Townsend (1995) used this production model to evaluate hunting by the Sirono Indians of Bolivia. She calculated tapir reproduction from examining female tapir harvested by hunters. 50% of female lowland tapir were reproductively active. This value was multiplied by 0.5 gestations per year, 1.0 young per litter, and a 0.5 sex ratio to yield a productivity of 0.13 young/ind/yr. Townsend (1995) estimated lowland tapir densities from the literature and used a minimum and maximum density estimate. This yielded an Upper and lower estimate of production. Townsend's lower estimate indicated that 45% of tapir production was being harvested by the Sirono and an upper estimate indicated that 179% of production was being harvested. Both of these harvests are well above the 20% limit of the production model, indicating that the Sirono were overharvesting lowland tapir.

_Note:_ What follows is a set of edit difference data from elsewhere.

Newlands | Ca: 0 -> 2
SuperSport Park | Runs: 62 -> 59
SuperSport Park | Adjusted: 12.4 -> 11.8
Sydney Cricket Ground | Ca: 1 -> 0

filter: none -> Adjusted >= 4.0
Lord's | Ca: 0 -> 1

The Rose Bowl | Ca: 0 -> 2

Bodmer et al. (1993) also used this production model to evaluate hunting of lowland tapir in the northeastern Peruvian Amazon. By examining female tapir hunted by rural Ribereño people, Bodmer et al. (1993) estimated that 50% of female tapir were actively reproducing. This value was multiplied by the average number of gestations per year, estimated from the literature it 0.5, and the average litter size of tapir of 1.0 young per gestation. Assuming a 1:1 sex ratio, the average number of young/ind/yr was calculated at 0.12 young/ind./yr (Bodmer 1993). Surveys estimated an overall density of lowland tapir for the study area at 0.4 ind./km2 yielding a production of 0.05. Hunting studies in the same area revealed a tapir harvest of 0.08 ind/km2/yr. Thus, hunters were taking 160% of lowland tapir production, which is well over the 20% limit. Indeed, the harvest is taking more animals than the population is producing, which in turn should result in a rapid population decline from overhunting.
Density comparisons and age structure models in Peru
Bodmer et al. (1993) corroborate the decline of lowland tapir in northeastern Peru using density comparisons and age structure models. Lowland tapir densities were compared between slightly hunted and persistently hunted sites within the same habitats. In this study the density of lowland tapir decreased substantially from 0.4 tapir/km2 at the persistently hunted site versus 0.6 tapir/km2 at the slightly hunted site(Bodmer 1993).These differences appear to reflect a decrease in the populations of lowland tapir in the persistently hunted site. In contrast, rainforest peccaries, brocket deer, and large caviomorph rodents showed only slight differences in densities between the two sites.
Secondly, age structure curves of tapir may respond to hunting pressures and provide an index of survivorship that can be used to evaluate the condition of a population. The age structure of lowland tapir was compared between persistently and slightly hunted sites. In the persistently hunted site, populations of lowland tapir had lower proportions of older individuals than the slightly hunted site which may indicate overhunting in the persistently hunted site (Bodmer 1995). In contrast, the age structure curves of rainforest peccaries and brocket deer from these same sites depict populations that show little difference in the proportions of individuals in the older age class. This suggests that the peccary and deer populations in this region are not affected as greatly by hunting as the lowland tapir populations.